(Front-end code change data)

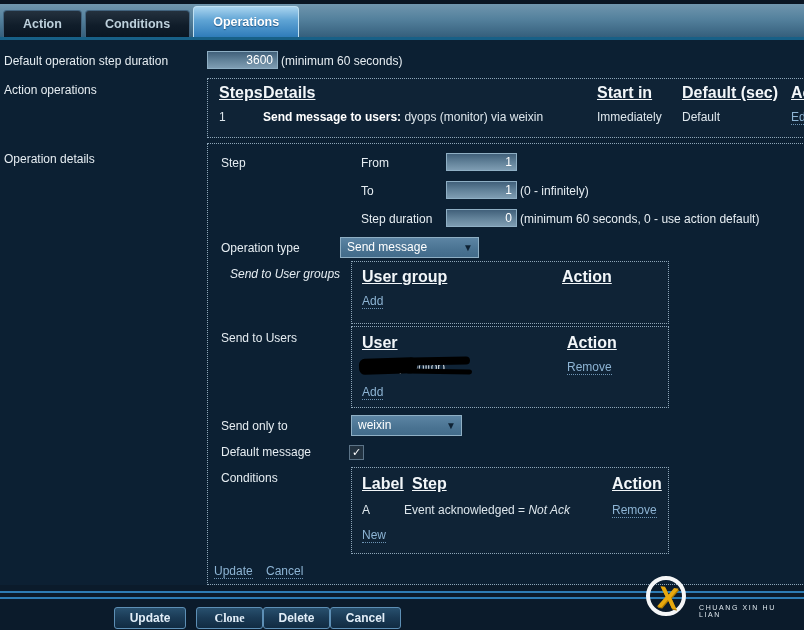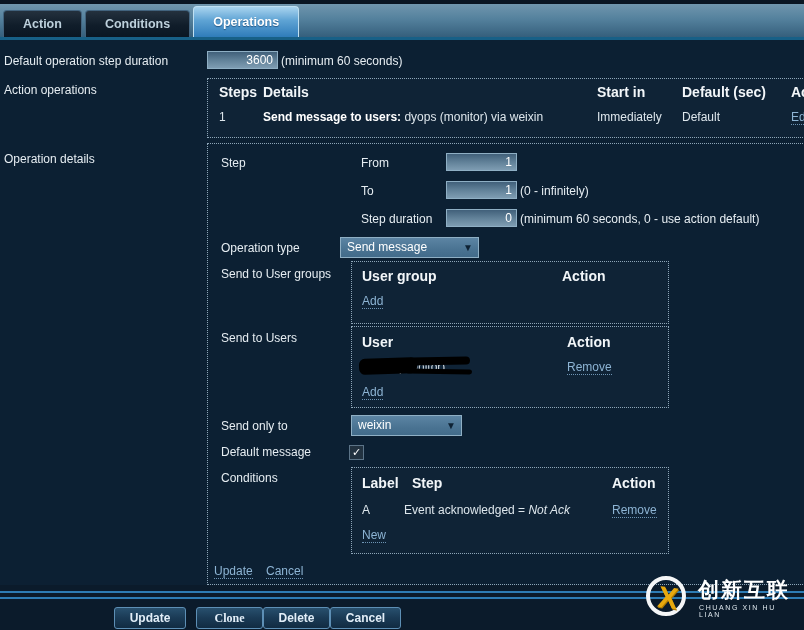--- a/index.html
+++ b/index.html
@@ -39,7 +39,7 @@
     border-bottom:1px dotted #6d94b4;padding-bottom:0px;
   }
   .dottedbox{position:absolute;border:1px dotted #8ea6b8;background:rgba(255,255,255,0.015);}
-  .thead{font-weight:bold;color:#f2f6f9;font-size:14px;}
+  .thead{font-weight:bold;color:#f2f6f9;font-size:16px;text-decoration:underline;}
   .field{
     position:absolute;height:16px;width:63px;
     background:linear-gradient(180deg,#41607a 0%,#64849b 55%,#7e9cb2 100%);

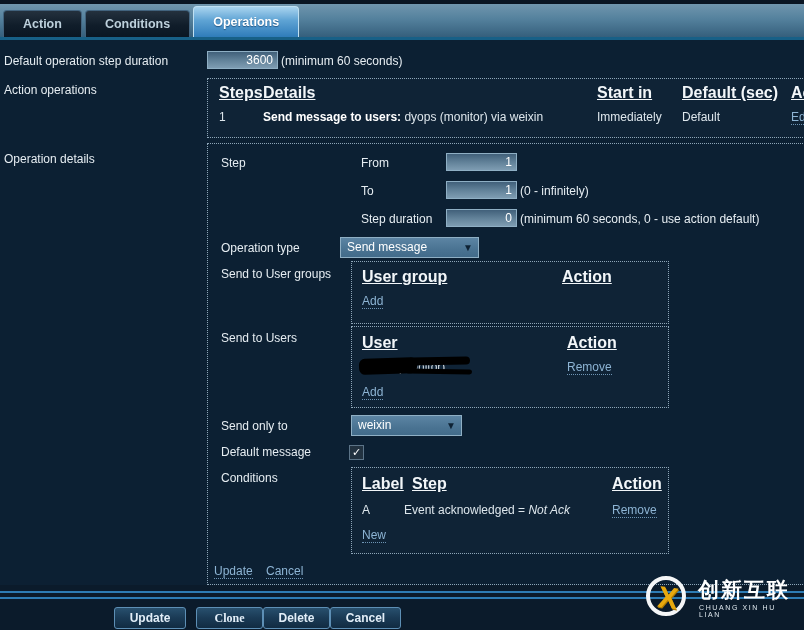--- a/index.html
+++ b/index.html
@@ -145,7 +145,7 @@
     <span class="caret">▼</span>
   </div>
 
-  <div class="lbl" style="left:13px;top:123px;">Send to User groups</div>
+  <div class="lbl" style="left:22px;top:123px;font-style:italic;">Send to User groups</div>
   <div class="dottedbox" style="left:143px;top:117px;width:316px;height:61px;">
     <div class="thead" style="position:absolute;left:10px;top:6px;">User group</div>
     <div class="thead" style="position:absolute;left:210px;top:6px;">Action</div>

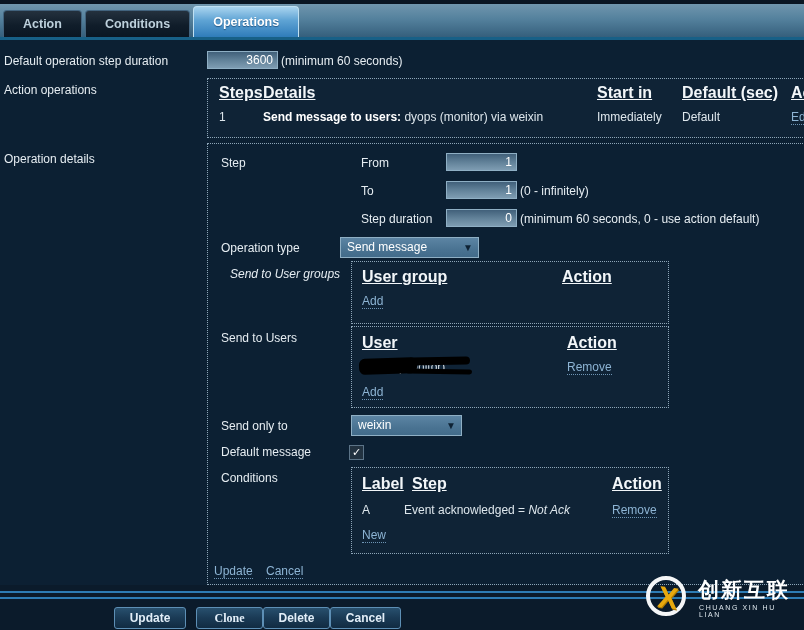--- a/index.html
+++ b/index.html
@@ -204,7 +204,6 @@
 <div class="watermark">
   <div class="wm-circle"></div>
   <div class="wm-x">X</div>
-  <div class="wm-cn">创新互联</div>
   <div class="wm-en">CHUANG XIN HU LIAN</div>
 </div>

* * *

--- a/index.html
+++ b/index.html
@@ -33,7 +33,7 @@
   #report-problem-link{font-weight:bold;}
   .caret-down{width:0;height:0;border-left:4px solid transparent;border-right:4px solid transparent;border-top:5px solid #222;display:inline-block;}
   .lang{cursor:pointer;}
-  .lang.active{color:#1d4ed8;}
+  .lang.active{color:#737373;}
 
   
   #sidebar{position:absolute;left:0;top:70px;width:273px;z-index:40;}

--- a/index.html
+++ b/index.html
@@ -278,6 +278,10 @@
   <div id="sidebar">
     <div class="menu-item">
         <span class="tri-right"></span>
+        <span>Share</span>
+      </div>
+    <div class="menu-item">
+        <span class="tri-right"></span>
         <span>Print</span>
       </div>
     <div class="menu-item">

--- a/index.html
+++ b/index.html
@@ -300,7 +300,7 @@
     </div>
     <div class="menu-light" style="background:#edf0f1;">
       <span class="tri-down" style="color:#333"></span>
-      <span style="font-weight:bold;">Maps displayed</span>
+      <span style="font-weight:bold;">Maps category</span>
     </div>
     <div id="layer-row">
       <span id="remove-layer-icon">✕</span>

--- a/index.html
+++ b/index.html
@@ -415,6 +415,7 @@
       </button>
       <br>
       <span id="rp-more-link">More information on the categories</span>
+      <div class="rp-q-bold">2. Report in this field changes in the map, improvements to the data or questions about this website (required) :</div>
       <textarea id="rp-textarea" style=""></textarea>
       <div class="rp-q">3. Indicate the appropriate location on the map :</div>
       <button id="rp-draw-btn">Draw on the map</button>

--

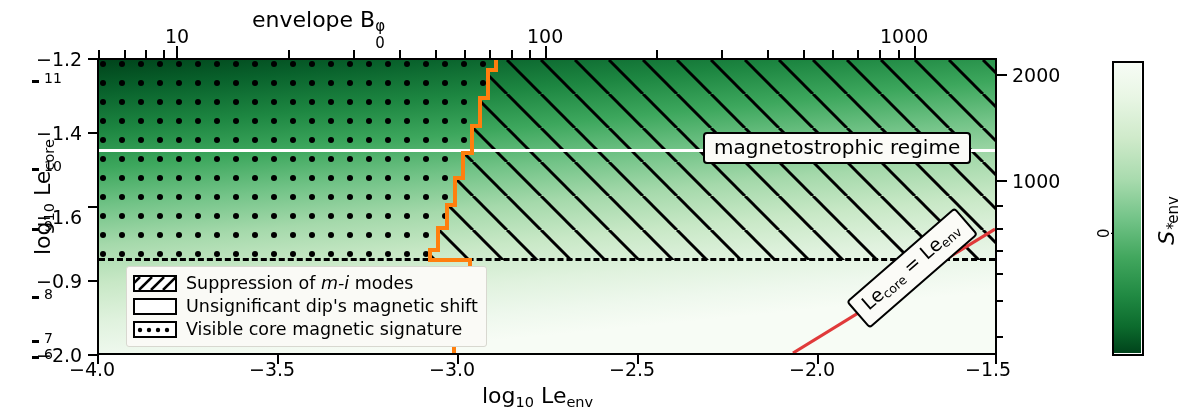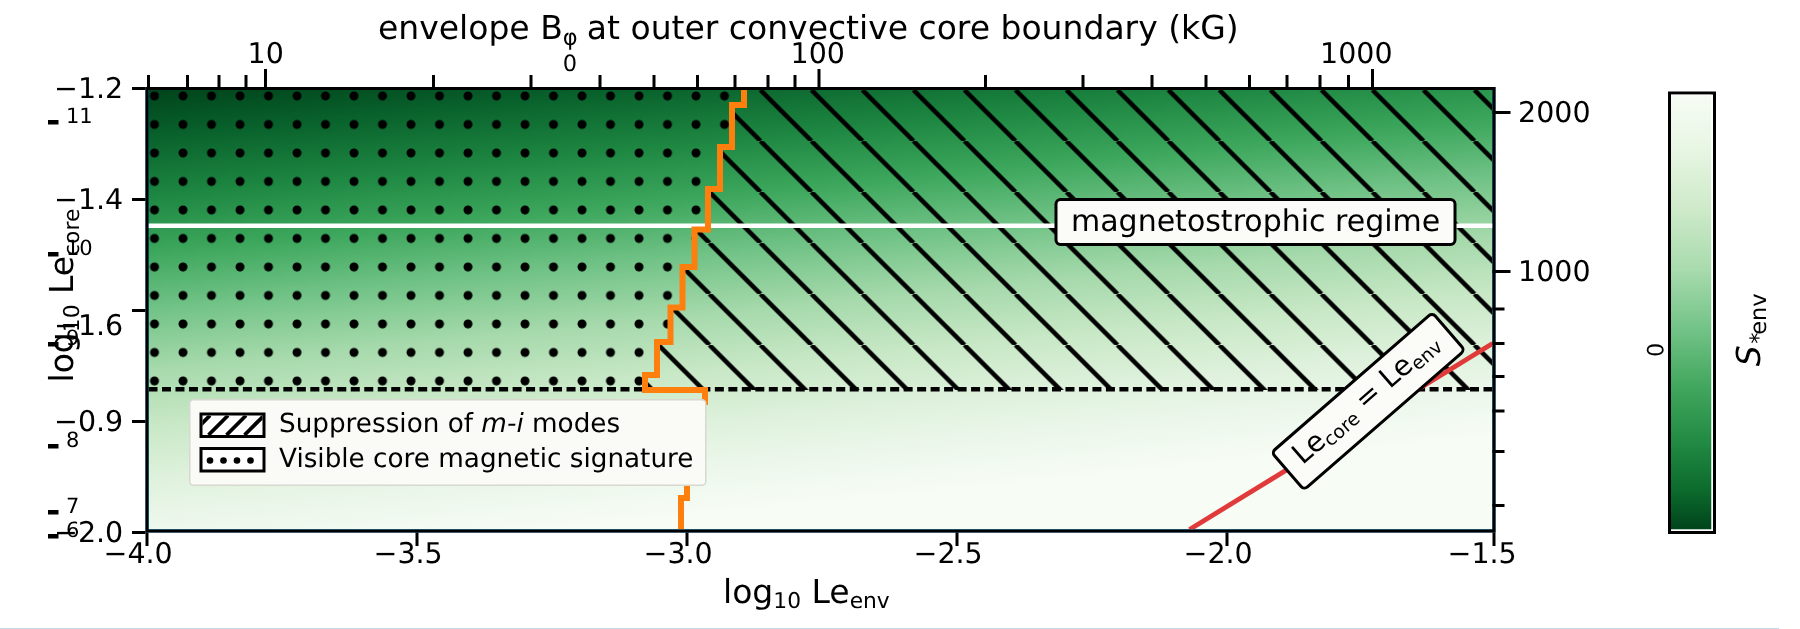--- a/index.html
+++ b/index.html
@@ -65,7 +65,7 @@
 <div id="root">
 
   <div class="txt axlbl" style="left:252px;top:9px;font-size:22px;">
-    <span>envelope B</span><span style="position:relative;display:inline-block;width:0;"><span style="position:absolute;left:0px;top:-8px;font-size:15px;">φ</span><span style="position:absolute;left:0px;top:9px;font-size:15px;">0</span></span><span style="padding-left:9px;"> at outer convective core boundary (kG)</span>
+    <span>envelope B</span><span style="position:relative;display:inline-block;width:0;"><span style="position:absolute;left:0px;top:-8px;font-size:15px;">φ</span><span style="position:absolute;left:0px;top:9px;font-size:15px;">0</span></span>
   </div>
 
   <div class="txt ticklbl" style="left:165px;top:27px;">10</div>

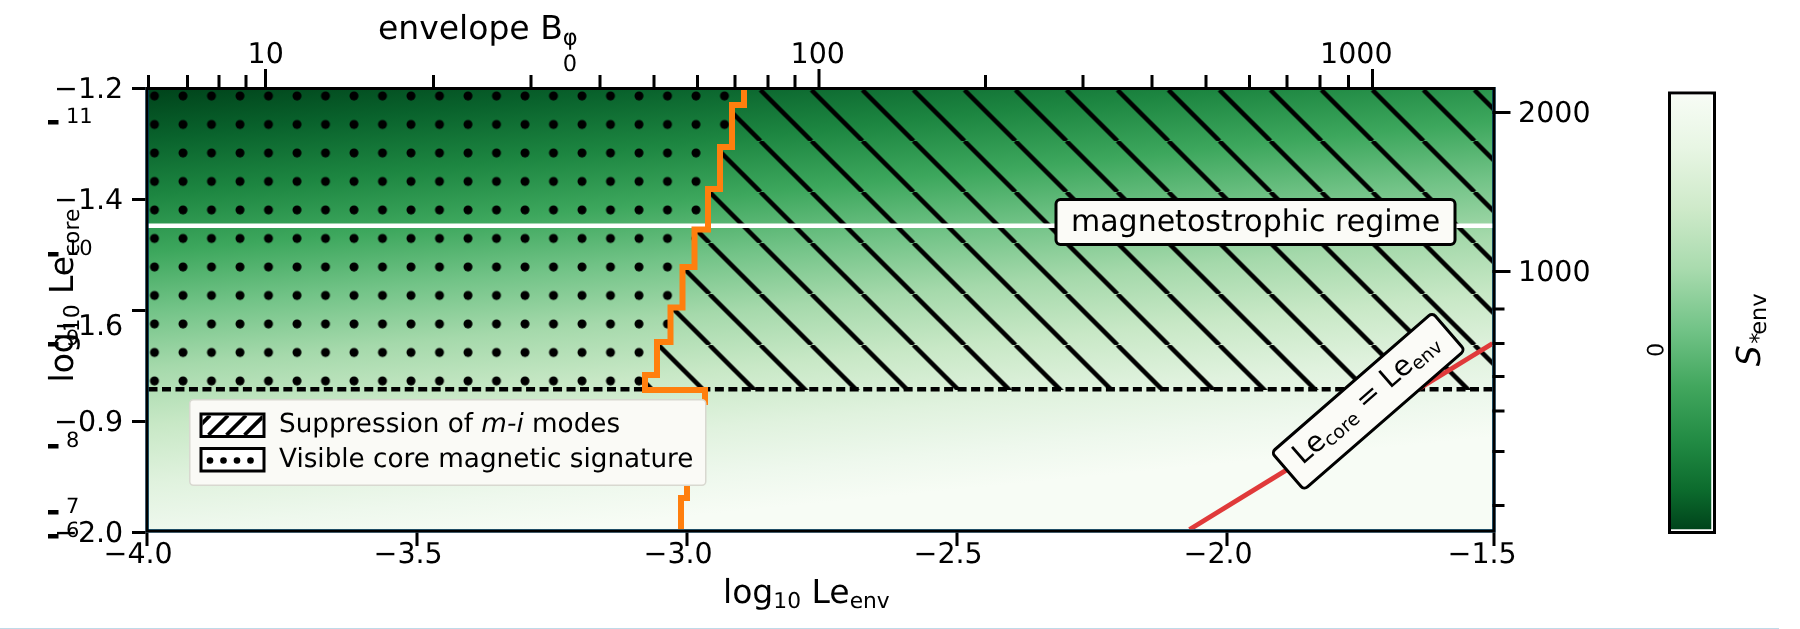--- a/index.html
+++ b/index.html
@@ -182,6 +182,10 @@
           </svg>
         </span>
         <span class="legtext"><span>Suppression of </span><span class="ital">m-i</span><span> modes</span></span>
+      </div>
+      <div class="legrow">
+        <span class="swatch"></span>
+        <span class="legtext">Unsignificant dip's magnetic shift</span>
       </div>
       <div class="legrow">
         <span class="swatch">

**EXERCISE DETAILS:**
Please give back, exactly as it stands above, the stretch from the line with "website (required) :</div>" through the line with "on the map</button>", and no line outside it.

**TASK RESPONSE:**
+      <div class="rp-q-bold">2. Report in this field changes in the map, improvements to the data or questions about this website (required) :</div>
       <textarea id="rp-textarea" style=""></textarea>
       <div class="rp-q">3. Indicate the appropriate location on the map :</div>
       <button id="rp-draw-btn">Draw on the map</button>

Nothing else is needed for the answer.